4. Concluding Remarks

Experimental methods, like 4D CT or gold marker tracking, to estimate or to dynamically track the movement of lung or tumor during breathing are not a very comfortable process for patients. Moreover those techniques are also considered quite risky as the patients have to be exposed in radiation for a long time. Hence, a numerical method that accurately predicts the lung or tumor deformation during breathing could serve as an alternative tool in radiation treatment. So far, most of the researches on modeling lung deformation during breathing employ a grid-based technique like finite element method. The grid-based technique sometimes suffers from grid distortion while modeling very high deformation. To respite from the grid distortion problem, a gridless technique could be an alternative. Hence, a gridless technique called MPS method is presented, in this paper, to dynamically track the deformation of lung surface during breathing. The potential of the proposed method to employ in the future pinpoint radiation therapy system has been explored. Variation of lung deformation at the lower and upper lobes was demonstrated, and the simulated results were compared against the experimental results. The comparison showed that the deformation was predicted with reasonable accuracy by the proposed method. Comparison of numerical prediction with experimental observations showed that the root mean squared error was about 2 mm at location S6 (lower lobe) and less than 1 mm at location S3 (upper lobe) at lung surface.
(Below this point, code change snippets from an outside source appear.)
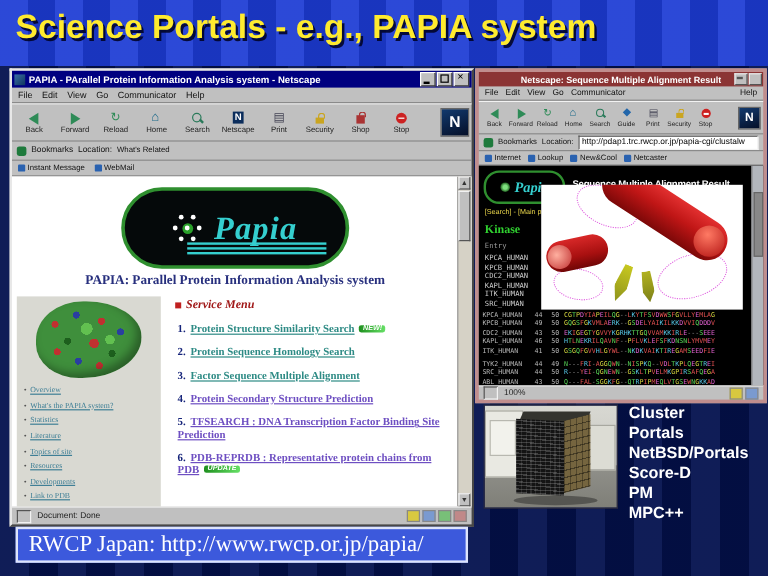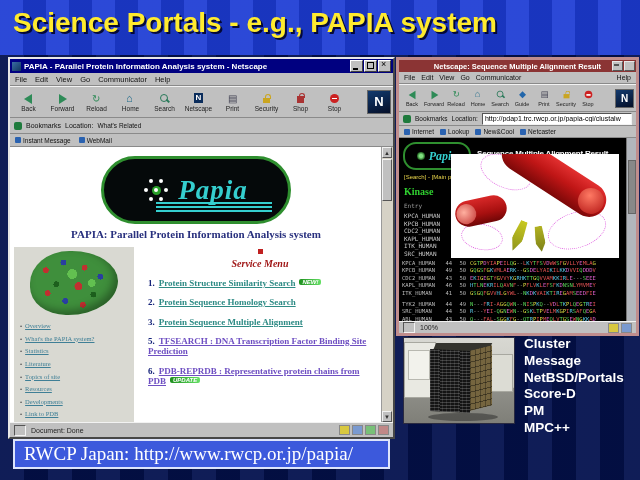--- a/index.html
+++ b/index.html
@@ -115,7 +115,7 @@
   .bullet{font-size:6px;color:#555;}
   .sidelink{font-size:6.5px;color:#3f7f96;text-decoration:underline;line-height:1.1;font-family:"Liberation Serif",serif;}
   .maincol{flex:1;padding:2px 8px 0 12px;font-family:"Liberation Serif",serif;overflow:hidden;}
-  .svc-head{display:flex;align-items:center;gap:4px;flex-direction:column;}
+  .svc-head{display:flex;align-items:center;gap:4px;}
   .svc-sq{width:5px;height:5px;background:#c02020;flex:0 0 auto;}
   .svc-title{font-size:10px;font-weight:bold;font-style:italic;color:#a01818;}
   .svc-list{list-style:none;margin:9px 0 0 2px;padding:0;}

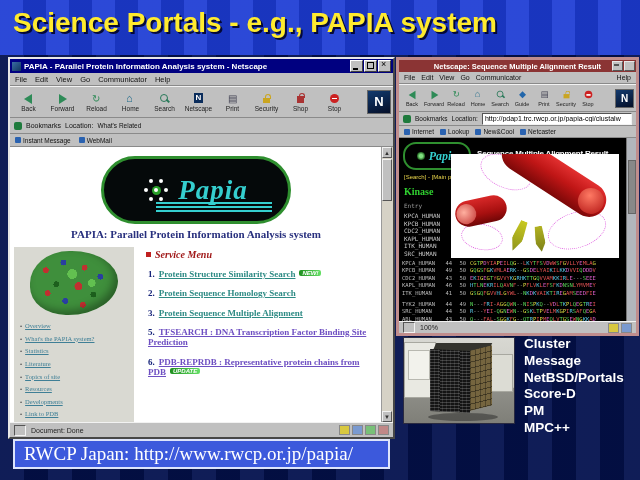--- a/index.html
+++ b/index.html
@@ -328,7 +328,7 @@
             <ol class="svc-list">
                 <li class="svc-item"><span class="svc-num">1.</span><a class="svc-link">Protein Structure Similarity Search</a><span class="badge">NEW!</span></li>
                 <li class="svc-item"><span class="svc-num">2.</span><a class="svc-link">Protein Sequence Homology Search</a></li>
-                <li class="svc-item"><span class="svc-num">3.</span><a class="svc-link">Protein Sequence Multiple Alignment</a></li>
+                <li class="svc-item"><span class="svc-num">3.</span><a class="svc-link">Factor Sequence Multiple Alignment</a></li>
                 <li class="svc-item"><span class="svc-num">5.</span><a class="svc-link visited">TFSEARCH : DNA Transcription Factor Binding Site Prediction</a></li>
                 <li class="svc-item"><span class="svc-num">6.</span><a class="svc-link visited">PDB-REPRDB : Representative protein chains from PDB</a><span class="badge">UPDATE</span></li>
               </ol>

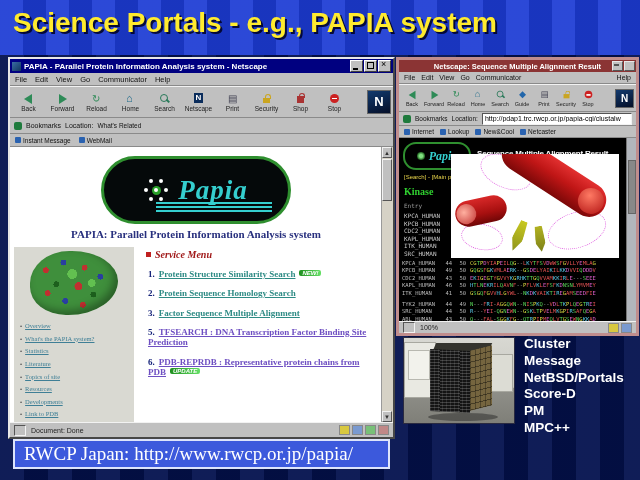--- a/index.html
+++ b/index.html
@@ -329,6 +329,7 @@
                 <li class="svc-item"><span class="svc-num">1.</span><a class="svc-link">Protein Structure Similarity Search</a><span class="badge">NEW!</span></li>
                 <li class="svc-item"><span class="svc-num">2.</span><a class="svc-link">Protein Sequence Homology Search</a></li>
                 <li class="svc-item"><span class="svc-num">3.</span><a class="svc-link">Factor Sequence Multiple Alignment</a></li>
+                <li class="svc-item"><span class="svc-num">4.</span><a class="svc-link visited">Protein Secondary Structure Prediction</a></li>
                 <li class="svc-item"><span class="svc-num">5.</span><a class="svc-link visited">TFSEARCH : DNA Transcription Factor Binding Site Prediction</a></li>
                 <li class="svc-item"><span class="svc-num">6.</span><a class="svc-link visited">PDB-REPRDB : Representative protein chains from PDB</a><span class="badge">UPDATE</span></li>
               </ol>

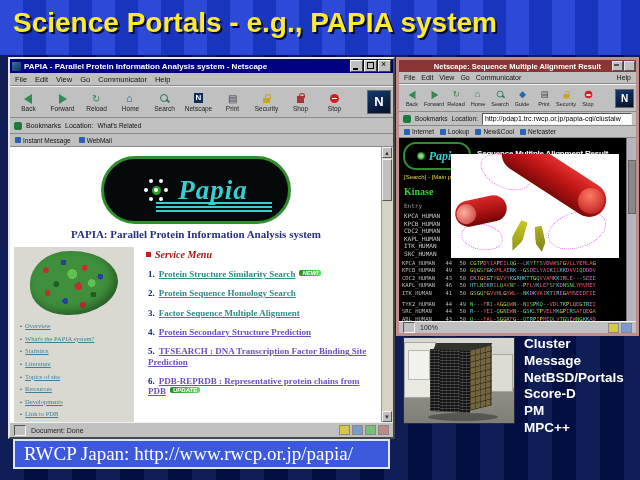--- a/index.html
+++ b/index.html
@@ -571,7 +571,7 @@
   </div>
   <div class="specs">
       <div class="spec-line">Cluster</div>
-      <div class="spec-line">Message</div>
+      <div class="spec-line">Portals</div>
       <div class="spec-line">NetBSD/Portals</div>
       <div class="spec-line">Score-D</div>
       <div class="spec-line">PM</div>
The application of this technique for the future pinpoint radiation system is still primal as the rigorous quantitative validation of numerical results is required to clear the limitation of the model before applying it in clinical application. In future, along with the quantitative validation test, the potential of the proposed model will be explored to dynamically track the displacement of cancer cell inside a lung during breathing.

Acknowledgments

The authors would like to heartily thanks the Associate Professor Dr. Masayori Ishikawa at the Department of Medical Physics and Engineering, Hokkaido University for providing the experimental data on lung deformation. The authors would also like to express sincere appreciation to the anonymous reviewers for their valuable comments and suggestion to improve our work.